Photophobia: what it is, symptoms, causes and treatment

June 24, 2024

We leave home and the sunlight blinds us, having to wait a few moments for our eyes to adjust to the level of brightness. At night they focus on us with a lamp or flashlight in their eyes and close them, again annoyed and with somewhat irritated eyes.

These are situations that we have all experienced on occasion and in which the level of light has produced a certain sensation of discomfort. Although it is usually normal, there are many people for whom exposure to light is a common annoyance or who are especially sensitive to it. It's about those who suffer from photophobia .

  • Related article: "The 16 most common mental disorders"

What is photophobia?

Photophobia is considered to be the presence of a high sensitivity to light stimulation that generates a sensation of pain or discomfort with exposure to sources of variable intensity lighting. The sufferer finds the luminosity of some stimulant sources annoying. It can appear in varying degrees, ranging from a superficial annoyance to very intense light sources to the intolerance of most light sources.

These light sources can be both natural and artificial. It is usually noticed especially in situations where there is a sudden transition between environments with different luminosities.

When exposed to intense light sources, the subject usually feels the need to close the eyes, tearing and redness of the eyes. It is frequent that the subject with photophobia present symptoms such as dizziness, headache (being this very prevalent), vision problems or gastrointestinal problems such as nausea and even vomiting.

Symptoms and effects

This can generate the presence of alterations in the daily life of the person with photophobia , being able to generate social and even work adaptive problems (for example, in front of the light emitted by computers) that entail behavioral avoidance, isolation or feelings of inadequacy or low self-esteem in the face of the consequences of photophobia. It can also generate situations of great danger in view of the ease of being dazzled in environments where heavy machinery is being used or requires great precision and oculomanual coordination.

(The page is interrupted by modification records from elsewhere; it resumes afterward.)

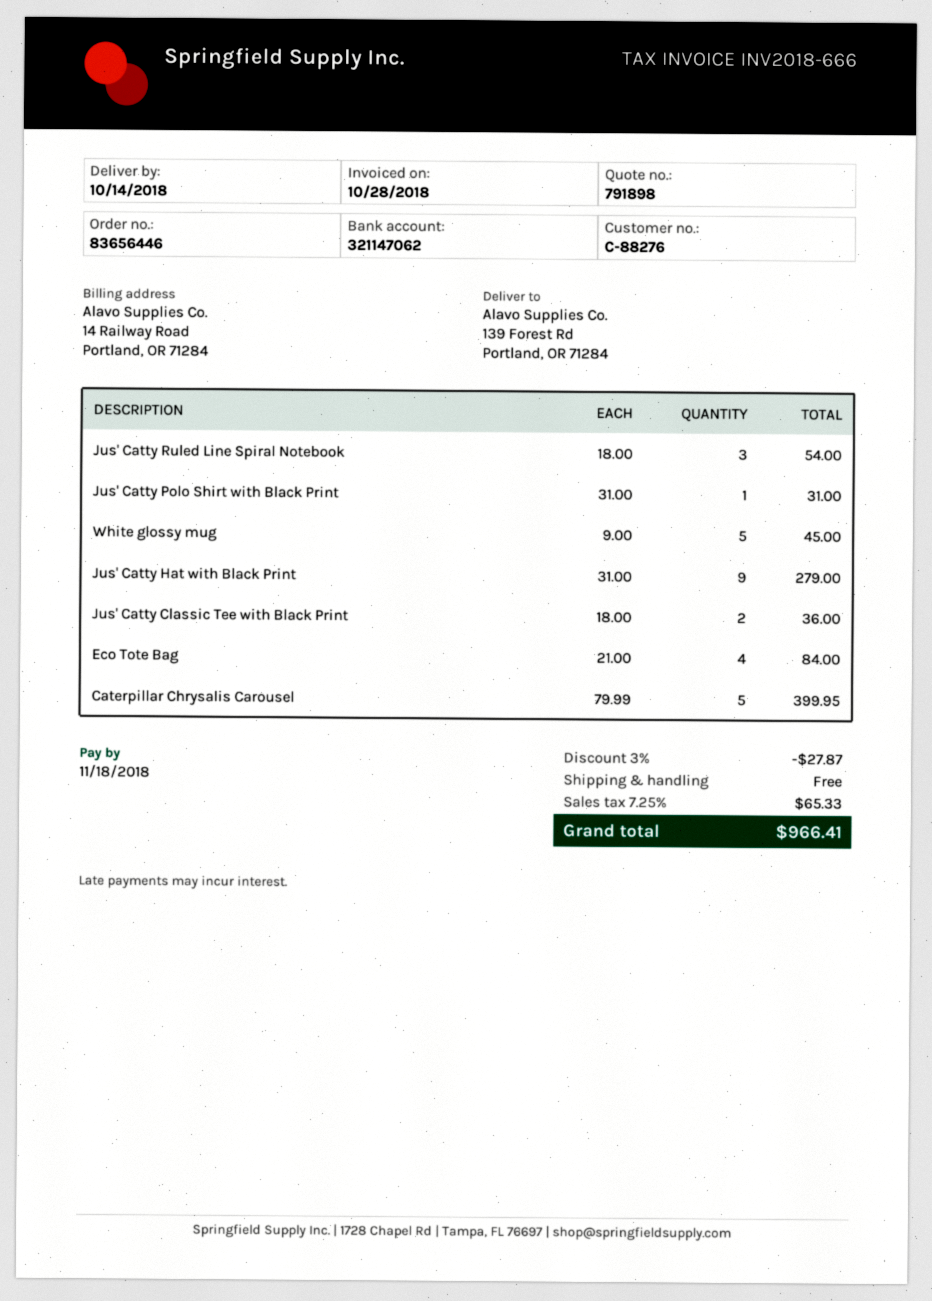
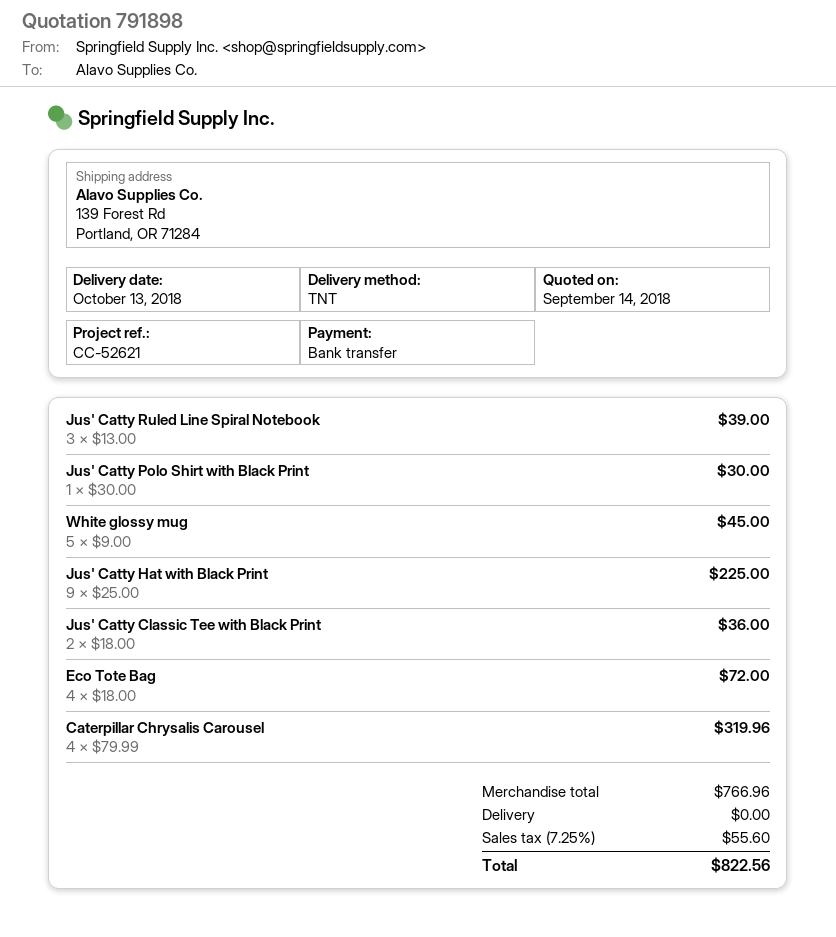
delivery date: 2018-10-14 -> 2018-10-13
Jus' Catty Ruled Line Spiral Notebook: 3 x 18.00 = 54.00 -> 3 x 13.00 = 39.00
Jus' Catty Polo Shirt with Black Print: 1 x 31.00 = 31.00 -> 1 x 30.00 = 30.00
Jus' Catty Hat with Black Print: 9 x 31.00 = 279.00 -> 9 x 25.00 = 225.00
Eco Tote Bag: 4 x 21.00 = 84.00 -> 4 x 18.00 = 72.00
Caterpillar Chrysalis Carousel: 5 x 79.99 = 399.95 -> 4 x 79.99 = 319.96
discount: 3% = 27.87 -> none
tax: 7.25% = 65.33 -> 7.25% = 55.60
total: 966.41 -> 822.56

Photophobia is a very common problem that is usually not caused by any condition and does not pose a major problem, but occasionally and especially when it appears suddenly or at low levels of illumination can be linked to the presence of another alteration of varying severity, being then a symptom of a disorder to be treated.

Possible causes and contexts of appearance

It is considered that photophobia is caused mainly by the activation of nociceptors or pain receptors coming from the trigeminal nerve in the presence of excessive luminosity. This activation is what causes the sensation of discomfort and eye pain that occurs before the light exposure .

Among the elements that can generate such activation we usually find in the first place the presence of problems or diseases of the eyeball itself such as the presence of conjunctivitis, inflammation of the eye due to an infection such as herpes, diseases such as glaucoma or cataracts or the presence of injuries, scratches, surgical wounds or burns (including those arising from prolonged exposure to sunlight). The usual use of contact lenses facilitates their appearance. It also usually appears after performing eye surgeries.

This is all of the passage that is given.